» **EXERCISE DIRECTIONS**: Drop every image, then reproduce the data exactly as given.

» **DATA TO USE**:
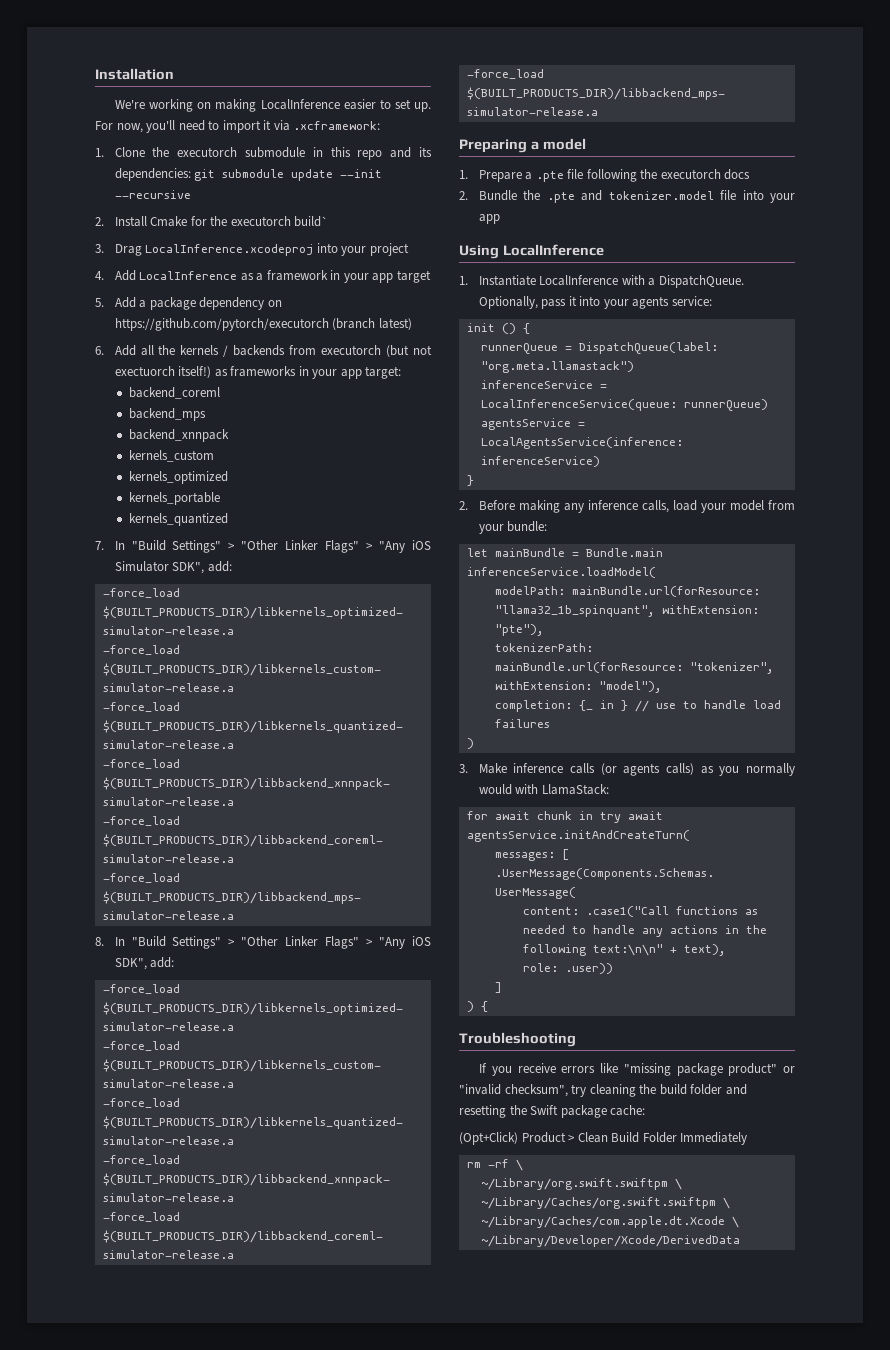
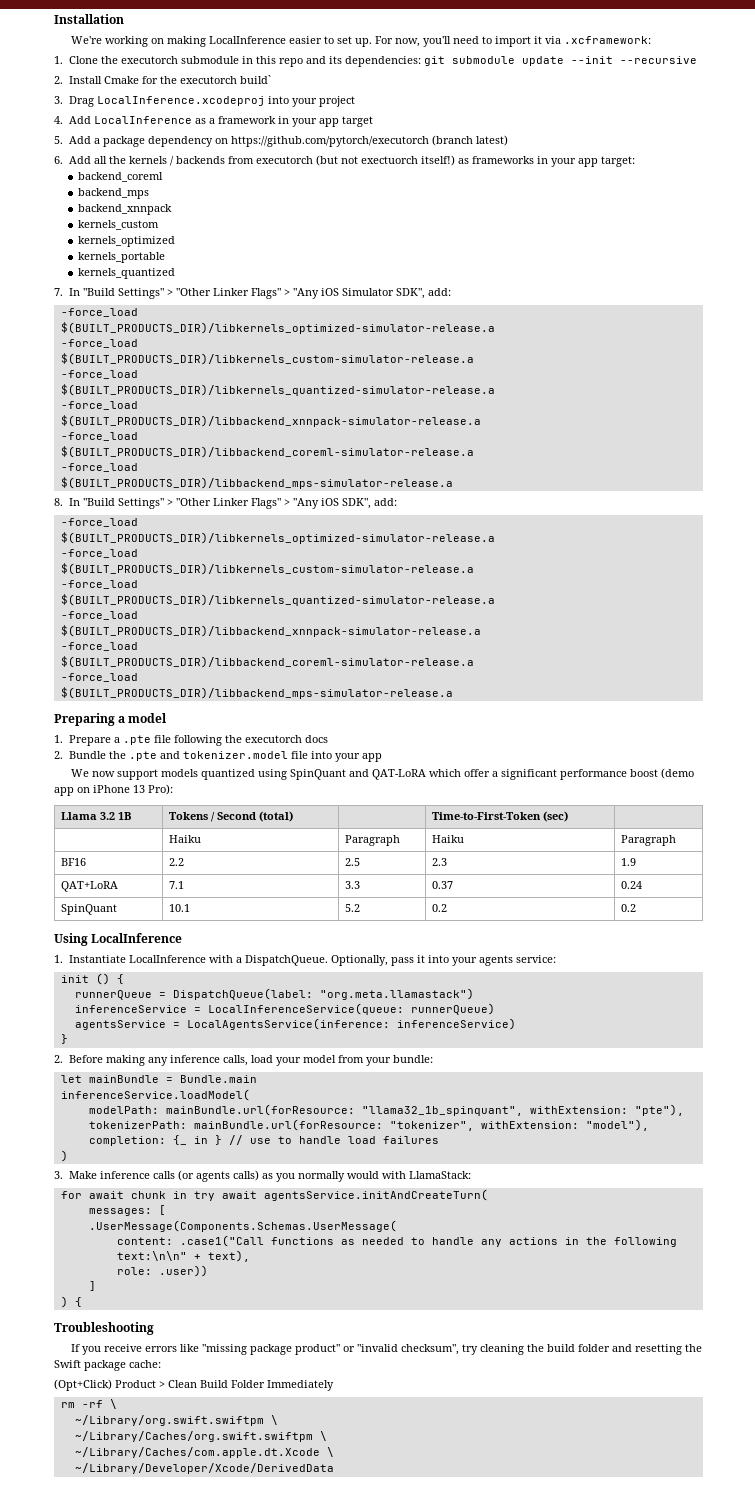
+ We now support models quantized using SpinQuant and QAT-LoRA which offer a significant performance boost (demo app on iPhone 13 Pro):
+ Llama 3.2 1B | Tokens / Second (total) | | Time-to-First-Token (sec) |
+ | Haiku | Paragraph | Haiku | Paragraph
+ BF16 | 2.2 | 2.5 | 2.3 | 1.9
+ QAT+LoRA | 7.1 | 3.3 | 0.37 | 0.24
+ SpinQuant | 10.1 | 5.2 | 0.2 | 0.2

» **WRITTEN ANSWER**:
+ We now support models quantized using SpinQuant and QAT-LoRA which offer a significant performance boost (demo app on iPhone 13 Pro):
+ Llama 3.2 1B | Tokens / Second (total) | | Time-to-First-Token (sec) |
+ | Haiku | Paragraph | Haiku | Paragraph
+ BF16 | 2.2 | 2.5 | 2.3 | 1.9
+ QAT+LoRA | 7.1 | 3.3 | 0.37 | 0.24
+ SpinQuant | 10.1 | 5.2 | 0.2 | 0.2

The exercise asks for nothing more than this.